More specifically, Virginia SGP “pressed for the data’s release because he thinks parents have a right to know how their children’s teachers are performing, information about public employees that exists but has so far been hidden. He also want[ed] to expose what he sa[id was] Virginia’s broken promise to begin [to use] the data to evaluate how effective the state’s teachers are.” The “teacher data should be out there,” especially if taxpayers are paying for it.

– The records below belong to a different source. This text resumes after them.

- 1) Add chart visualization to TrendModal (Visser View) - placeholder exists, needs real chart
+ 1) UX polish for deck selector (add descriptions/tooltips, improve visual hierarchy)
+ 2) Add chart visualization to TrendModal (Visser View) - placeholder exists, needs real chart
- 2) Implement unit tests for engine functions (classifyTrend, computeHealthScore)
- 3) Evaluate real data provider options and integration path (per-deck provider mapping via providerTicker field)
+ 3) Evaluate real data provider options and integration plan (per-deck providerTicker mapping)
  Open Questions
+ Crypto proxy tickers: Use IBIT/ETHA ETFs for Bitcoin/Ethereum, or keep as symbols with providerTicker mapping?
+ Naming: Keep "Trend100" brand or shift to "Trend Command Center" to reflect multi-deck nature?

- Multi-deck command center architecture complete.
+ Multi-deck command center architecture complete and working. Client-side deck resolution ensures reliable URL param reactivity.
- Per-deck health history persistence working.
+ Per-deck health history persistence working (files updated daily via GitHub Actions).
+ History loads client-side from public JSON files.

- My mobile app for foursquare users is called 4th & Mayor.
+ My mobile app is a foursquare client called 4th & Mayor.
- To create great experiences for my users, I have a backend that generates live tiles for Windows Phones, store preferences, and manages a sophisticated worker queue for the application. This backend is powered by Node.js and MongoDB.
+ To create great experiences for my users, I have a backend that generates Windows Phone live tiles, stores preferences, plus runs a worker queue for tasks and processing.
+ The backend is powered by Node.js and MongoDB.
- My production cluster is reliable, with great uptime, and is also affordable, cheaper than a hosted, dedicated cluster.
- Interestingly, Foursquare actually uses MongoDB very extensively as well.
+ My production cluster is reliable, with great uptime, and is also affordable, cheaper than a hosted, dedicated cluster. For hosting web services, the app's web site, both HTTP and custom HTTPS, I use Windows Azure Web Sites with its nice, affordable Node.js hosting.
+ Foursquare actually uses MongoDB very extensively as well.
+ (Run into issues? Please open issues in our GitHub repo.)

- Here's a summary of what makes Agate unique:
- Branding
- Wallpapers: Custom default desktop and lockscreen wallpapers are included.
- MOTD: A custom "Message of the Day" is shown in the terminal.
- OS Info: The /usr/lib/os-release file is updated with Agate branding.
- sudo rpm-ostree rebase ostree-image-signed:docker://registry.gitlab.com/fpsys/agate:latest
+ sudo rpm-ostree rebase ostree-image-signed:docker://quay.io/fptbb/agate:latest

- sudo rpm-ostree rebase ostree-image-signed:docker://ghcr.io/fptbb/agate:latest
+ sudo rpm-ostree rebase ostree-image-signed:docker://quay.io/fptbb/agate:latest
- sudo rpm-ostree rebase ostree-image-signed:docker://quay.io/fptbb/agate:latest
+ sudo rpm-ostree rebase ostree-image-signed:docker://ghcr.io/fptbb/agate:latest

In January of 2016, a Richmond, Virginia judge ruled in Virginia SGP’s favor. The following April, a Richmond Circuit Court judge ruled that the Virginia Department of Education was to also release Loudoun County Public Schools’ SGP scores by school and by teacher, including teachers’ identifying information. Accordingly, the judge noted that the department of education and the Loudoun school system failed to “meet the burden of proof to establish an exemption’ under Virginia’s Freedom of Information Act [FOIA]” preventing the release of teachers’ identifiable information (i.e., beyond teachers’ SGP data). The court also ordered VDOE to pay Davison $35,000 to cover his attorney fees and other costs.

As per an article published last week, the Virginia Supreme Court overruled this former ruling, noting that the department of education did not have to provide teachers’ identifiable information along with teachers’ SGP data, after all.

See more details in the actual article here, but ultimately the Virginia Supreme Court concluded that the Richmond Circuit Court “erred in ordering the production of these documents containing teachers’ identifiable information.” The court added that “it was [an] error for the circuit court to order that the School Board share in [Virginia SGP’s] attorney’s fees and costs,” pushing that decision (i.e., the decision regarding how much to pay, if anything at all, in legal fees) back down to the circuit court.